[Start of section]
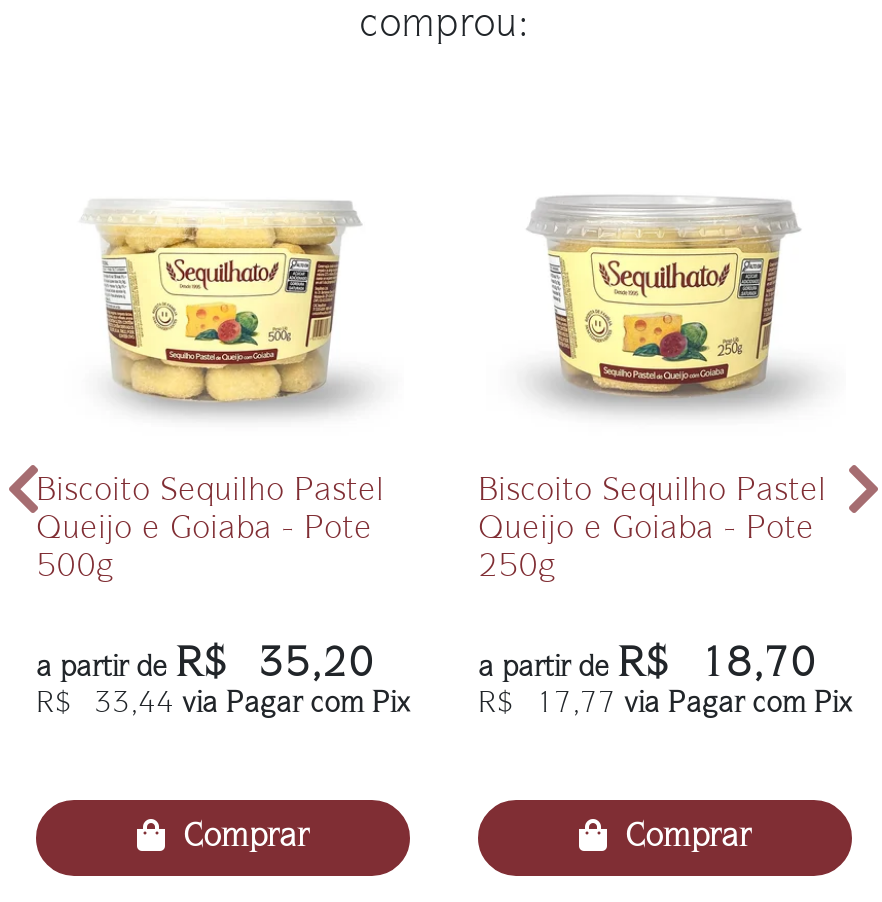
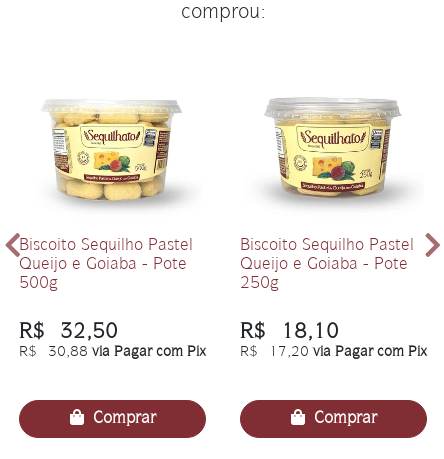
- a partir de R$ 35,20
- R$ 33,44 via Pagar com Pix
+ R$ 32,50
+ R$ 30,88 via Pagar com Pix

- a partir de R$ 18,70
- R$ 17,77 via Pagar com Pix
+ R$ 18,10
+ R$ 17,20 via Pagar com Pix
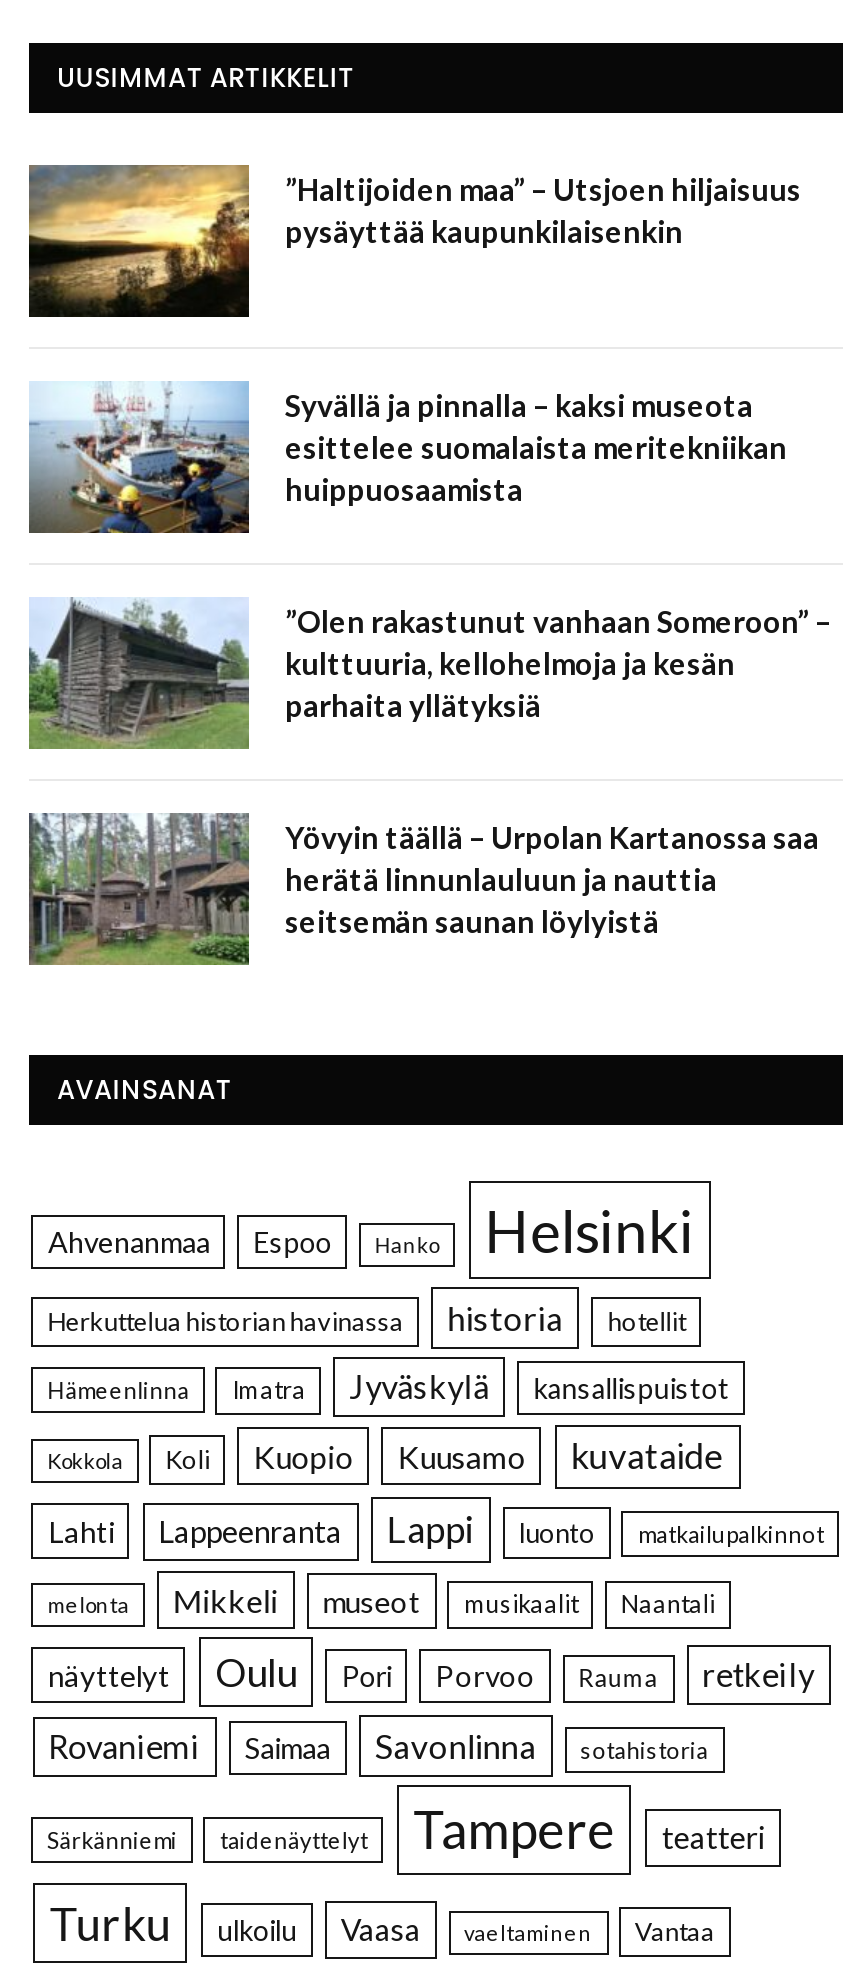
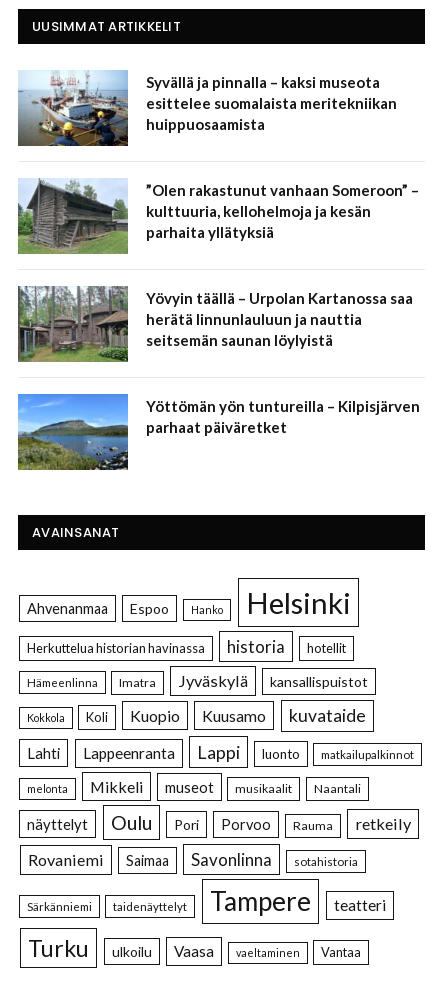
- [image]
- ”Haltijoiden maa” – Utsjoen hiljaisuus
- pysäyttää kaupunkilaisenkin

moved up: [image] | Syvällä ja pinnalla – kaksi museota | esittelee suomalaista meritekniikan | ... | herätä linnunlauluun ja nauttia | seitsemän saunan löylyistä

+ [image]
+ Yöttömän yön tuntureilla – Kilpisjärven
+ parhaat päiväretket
[End of section]
TO DO => Nothing but the text of the listing should be set down, exactly, with the pictures left behind.

ANSWER TO THE PROBLEM =>
- a partir de R$ 35,20
- R$ 33,44 via Pagar com Pix
+ R$ 32,50
+ R$ 30,88 via Pagar com Pix

- a partir de R$ 18,70
- R$ 17,77 via Pagar com Pix
+ R$ 18,10
+ R$ 17,20 via Pagar com Pix
- [image]
- ”Haltijoiden maa” – Utsjoen hiljaisuus
- pysäyttää kaupunkilaisenkin

moved up: [image] | Syvällä ja pinnalla – kaksi museota | esittelee suomalaista meritekniikan | ... | herätä linnunlauluun ja nauttia | seitsemän saunan löylyistä

+ [image]
+ Yöttömän yön tuntureilla – Kilpisjärven
+ parhaat päiväretket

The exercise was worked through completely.